Thanks for that. I had found the page and just cut and pasted the address. It should have worked, but obviously did not.
There is a video somewhere on Youtube which shows Ago riding on the Nurburgring. If you listen to his motor as he enters and leaves corners he uses engine trailing and braking as he enters the corners, as a soon as he is about one-third of the way into the corners, he is straight back onto the gas. Doing that is not intuitive, and the first time a normal rider does it, it feels wrong - but it works. I have read Tony Foale's book on handling and it seems there are two extremes associated with trail - both end up with self-steering. Too little trail and the bike probably self-steers the wrong way and runs wide in corners.

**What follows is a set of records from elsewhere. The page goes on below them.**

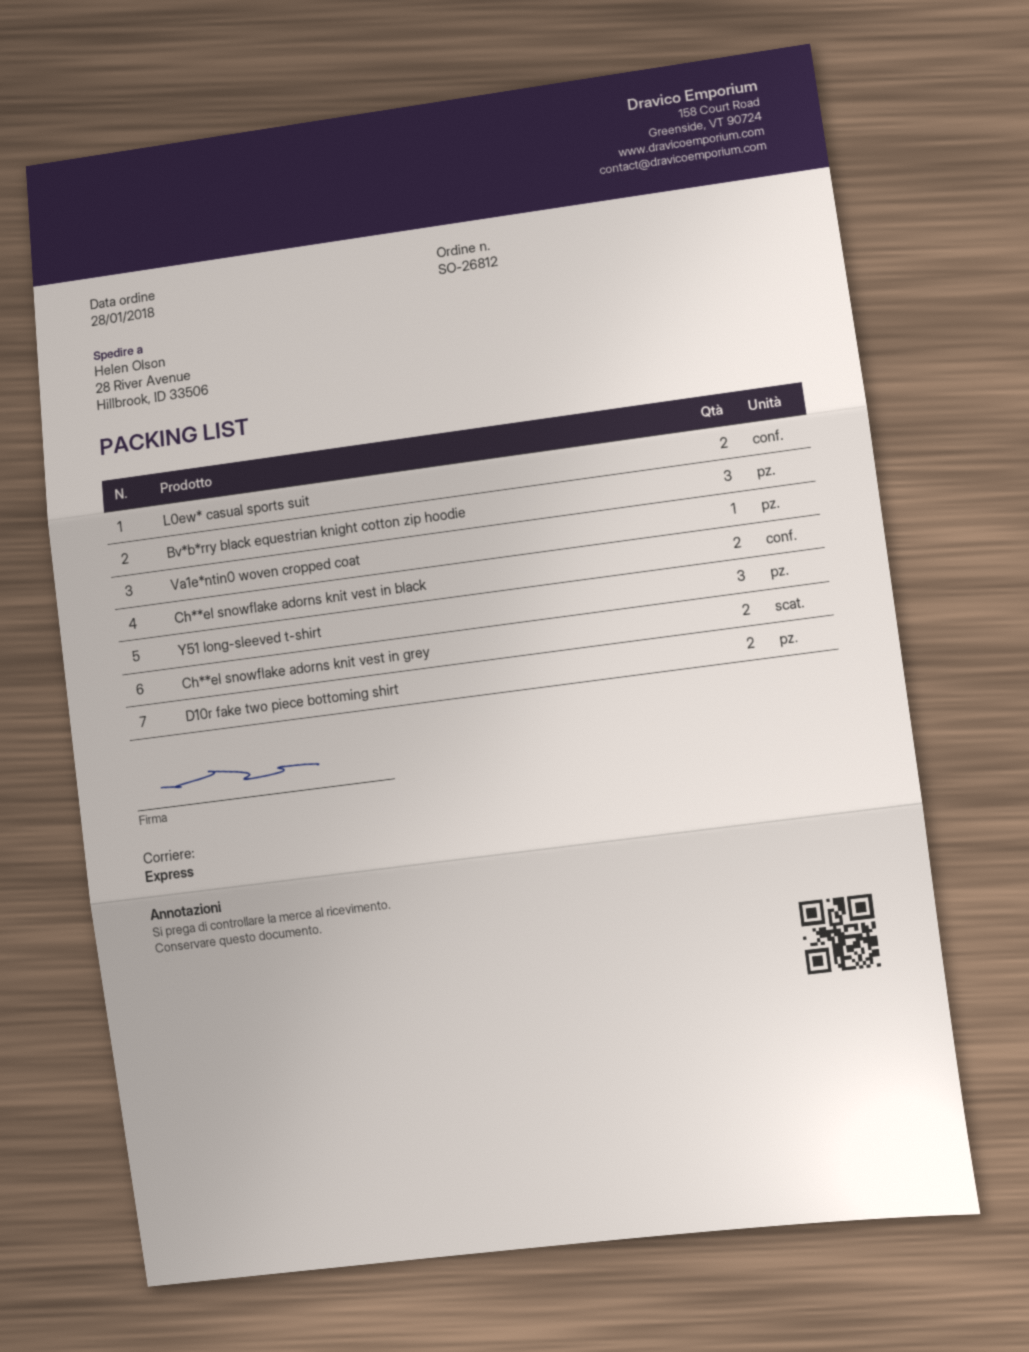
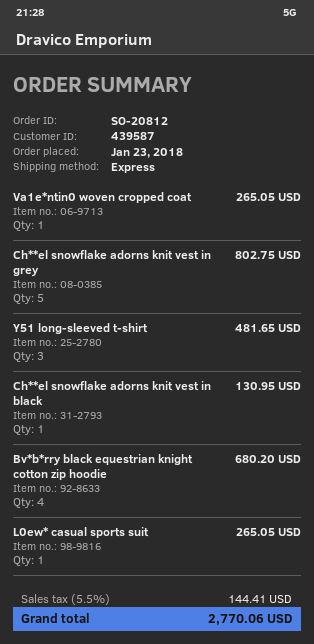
order number: SO-26812 -> SO-20812
order date: 2018-01-28 -> 2018-01-23
L0ew* casual sports suit: 2 -> 1
Bv*b*rry black equestrian knight cotton zip hoodie: 3 -> 4
Ch**el snowflake adorns knit vest in black: 2 -> 1
Ch**el snowflake adorns knit vest in grey: 2 -> 5
D10r fake two piece bottoming shirt: 2 -> none

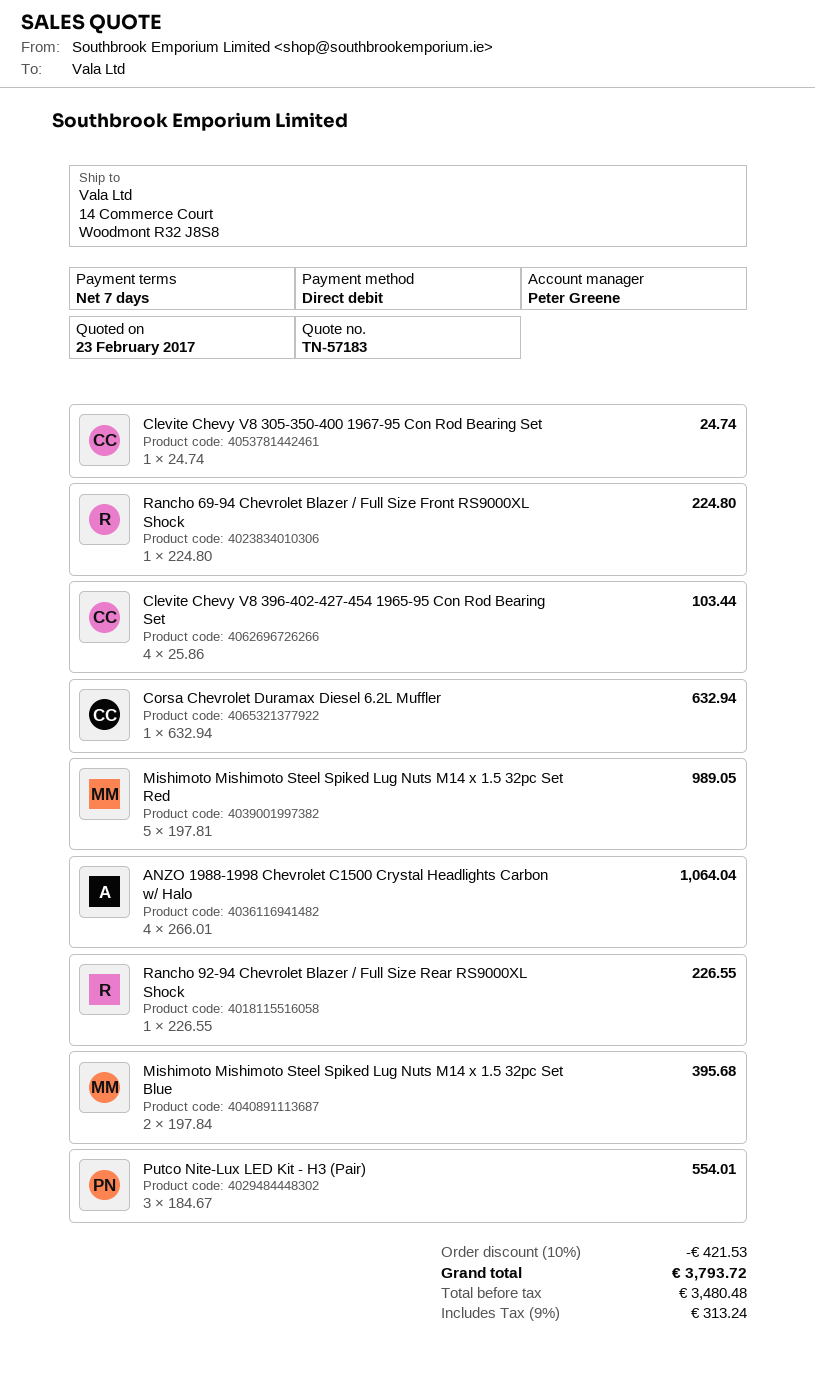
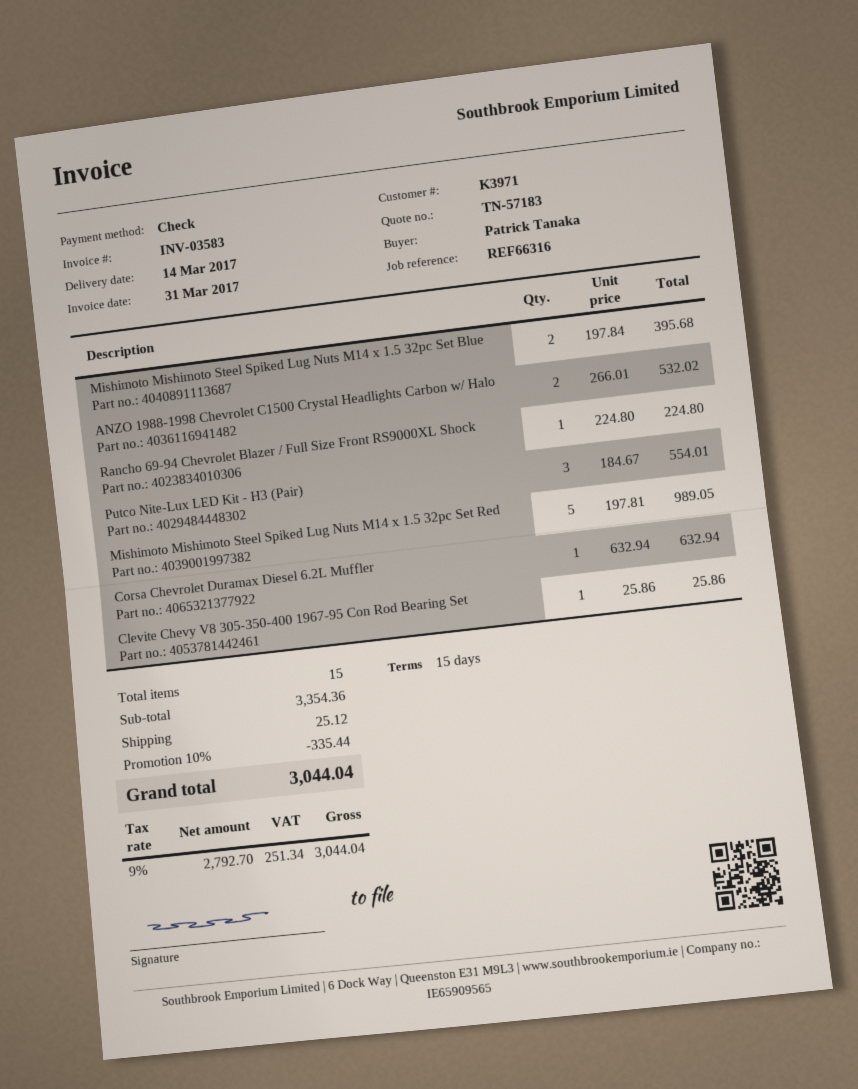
payment terms: 7 days -> 15 days
payment method: direct debit -> cheque
Clevite Chevy V8 305-350-400 1967-95 Con Rod Bearing Set: 1 x 24.74 = 24.74 -> 1 x 25.86 = 25.86
Clevite Chevy V8 396-402-427-454 1965-95 Con Rod Bearing Set: 4 x 25.86 = 103.44 -> none
ANZO 1988-1998 Chevrolet C1500 Crystal Headlights Carbon w/ Halo: 4 x 266.01 = 1064.04 -> 2 x 266.01 = 532.02
Rancho 92-94 Chevrolet Blazer / Full Size Rear RS9000XL Shock: 1 x 226.55 = 226.55 -> none
discount: 10% = 421.53 -> 10% = 335.44
shipping: none -> 25.12
net: 3480.48 -> 2792.70
tax: 9% = 313.24 -> 9% = 251.34
total: 3793.72 -> 3044.04

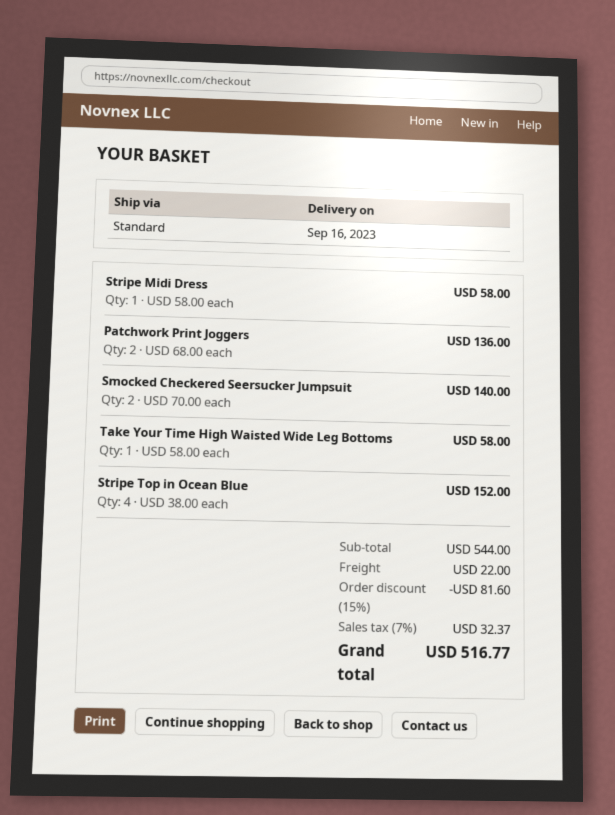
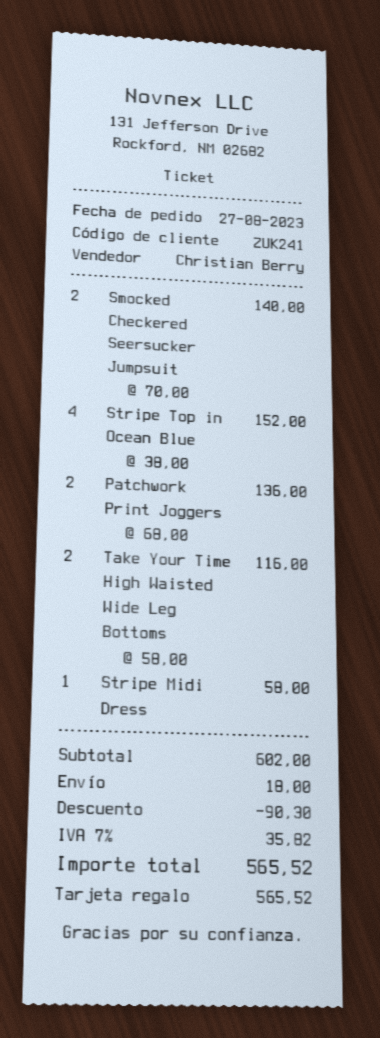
Take Your Time High Waisted Wide Leg Bottoms: 1 x 58.00 = 58.00 -> 2 x 58.00 = 116.00
subtotal: 544.00 -> 602.00
discount: 81.60 -> 90.30
shipping: 22.00 -> 18.00
tax: 7% = 32.37 -> 7% = 35.82
total: 516.77 -> 565.52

Nigel has been talking about using a featherbed frame for his 920 motor. I think he could do a lot better than that. And it is not just because I happen to own a Seeley. Before I bought it, The Seeley had a 750cc Laverda motor in it. I was riding my Triton 500, my mate was riding the Seeley. Normally with his own Triton, he could never out-corner me. I over-braked in front of him and he rode around me in the corner, popped in front of me and grabbed a handful of discs. I crashed. That is the reason I tracked the Seeley down and bought it. No featherbed ever handles as good as that. And that was with the wrong fork yokes.
I paid for the complete bike, but I could not get the Laverda motor - so it became a Commando 850.